*** Opening SUPPLIED RECORDS ***

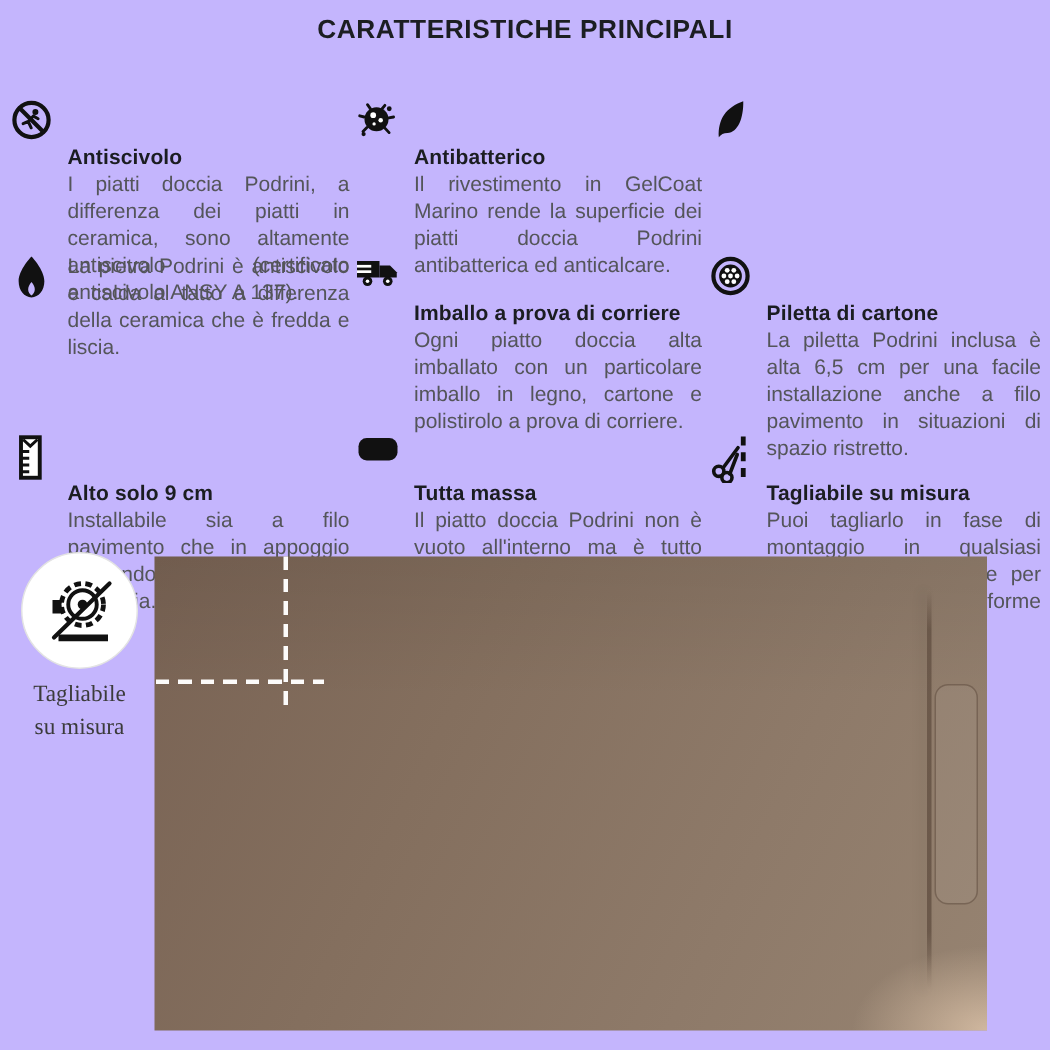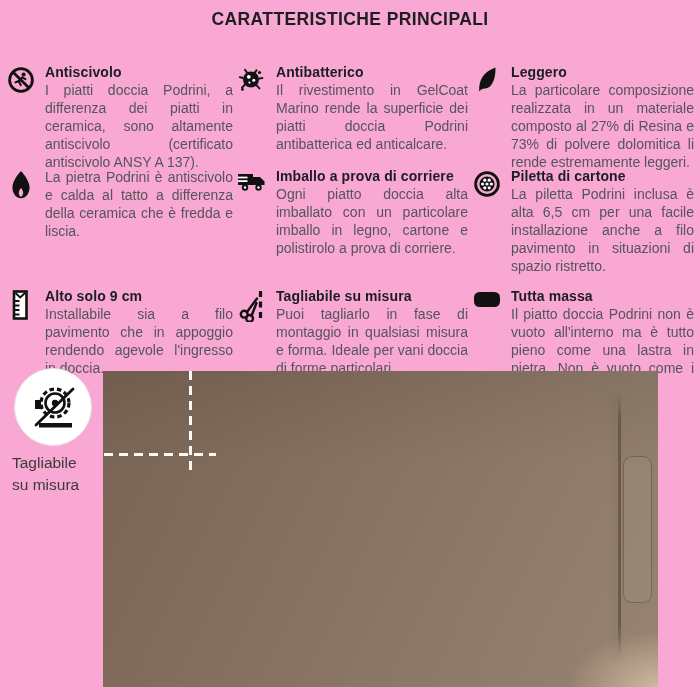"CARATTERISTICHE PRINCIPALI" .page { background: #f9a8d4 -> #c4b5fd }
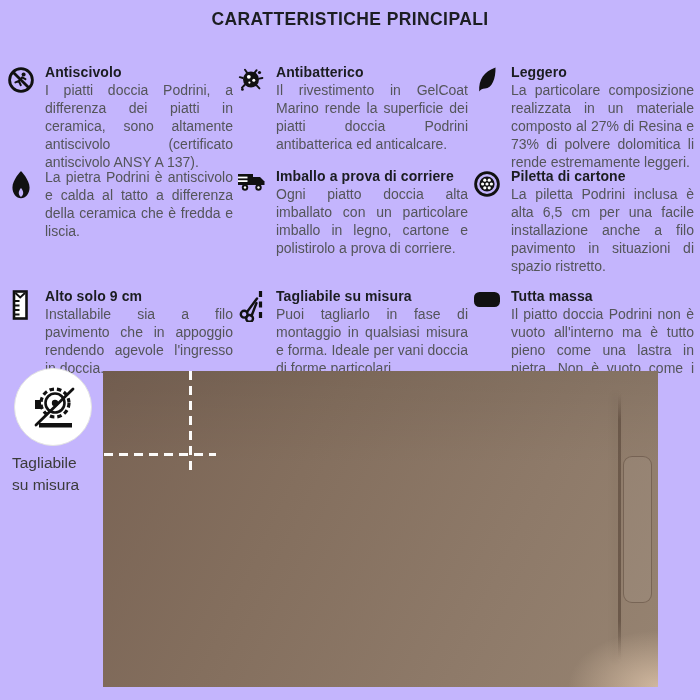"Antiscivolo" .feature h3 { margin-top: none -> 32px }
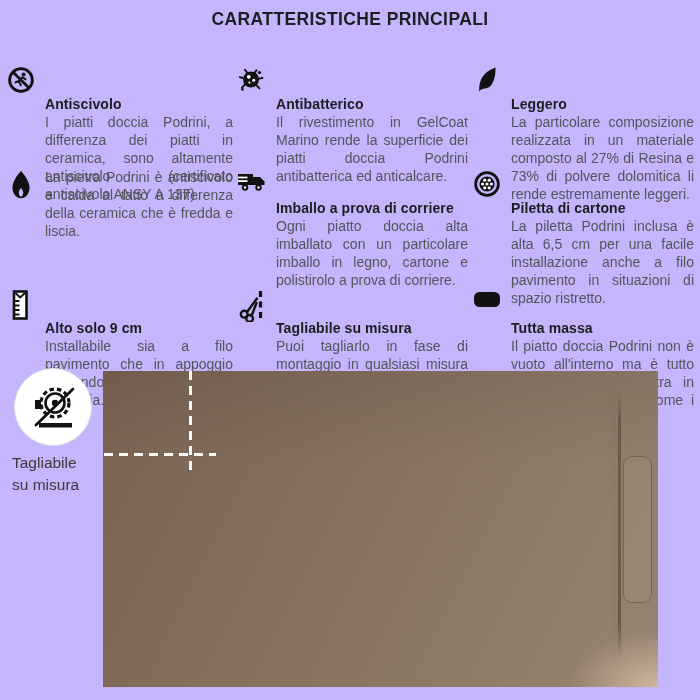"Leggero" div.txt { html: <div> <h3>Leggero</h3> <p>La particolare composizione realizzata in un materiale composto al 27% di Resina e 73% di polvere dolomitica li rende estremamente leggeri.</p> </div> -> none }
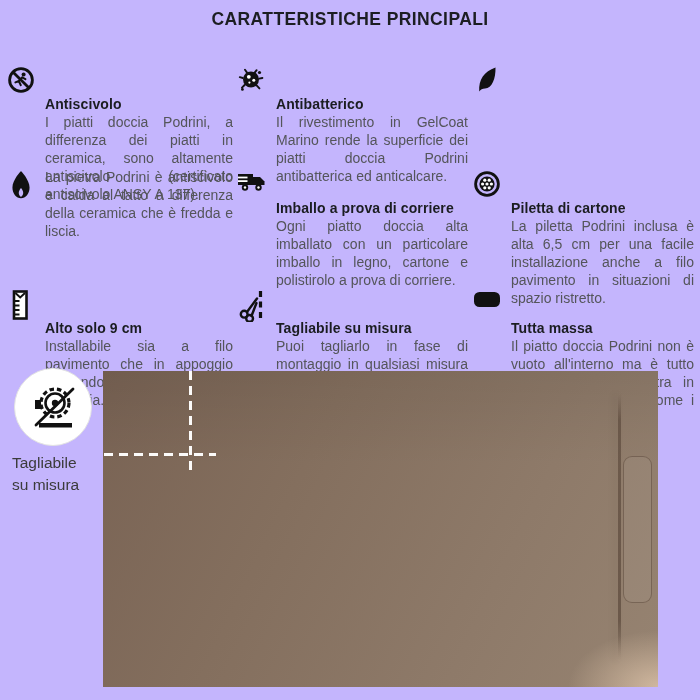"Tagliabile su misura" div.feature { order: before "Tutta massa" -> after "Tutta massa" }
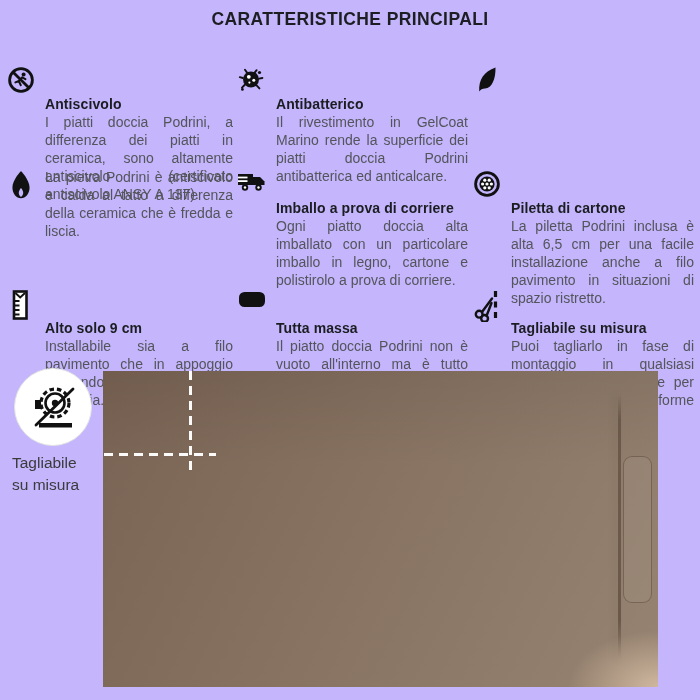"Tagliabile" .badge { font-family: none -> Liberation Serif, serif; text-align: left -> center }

*** Closing SUPPLIED RECORDS ***

TASK OBJECTIVE: Repeat the material exactly. Any picture in it should be dropped.

FINISHED TASK:
"CARATTERISTICHE PRINCIPALI" .page { background: #f9a8d4 -> #c4b5fd }
"Antiscivolo" .feature h3 { margin-top: none -> 32px }
"Leggero" div.txt { html: <div> <h3>Leggero</h3> <p>La particolare composizione realizzata in un materiale composto al 27% di Resina e 73% di polvere dolomitica li rende estremamente leggeri.</p> </div> -> none }
"Tagliabile su misura" div.feature { order: before "Tutta massa" -> after "Tutta massa" }
"Tagliabile" .badge { font-family: none -> Liberation Serif, serif; text-align: left -> center }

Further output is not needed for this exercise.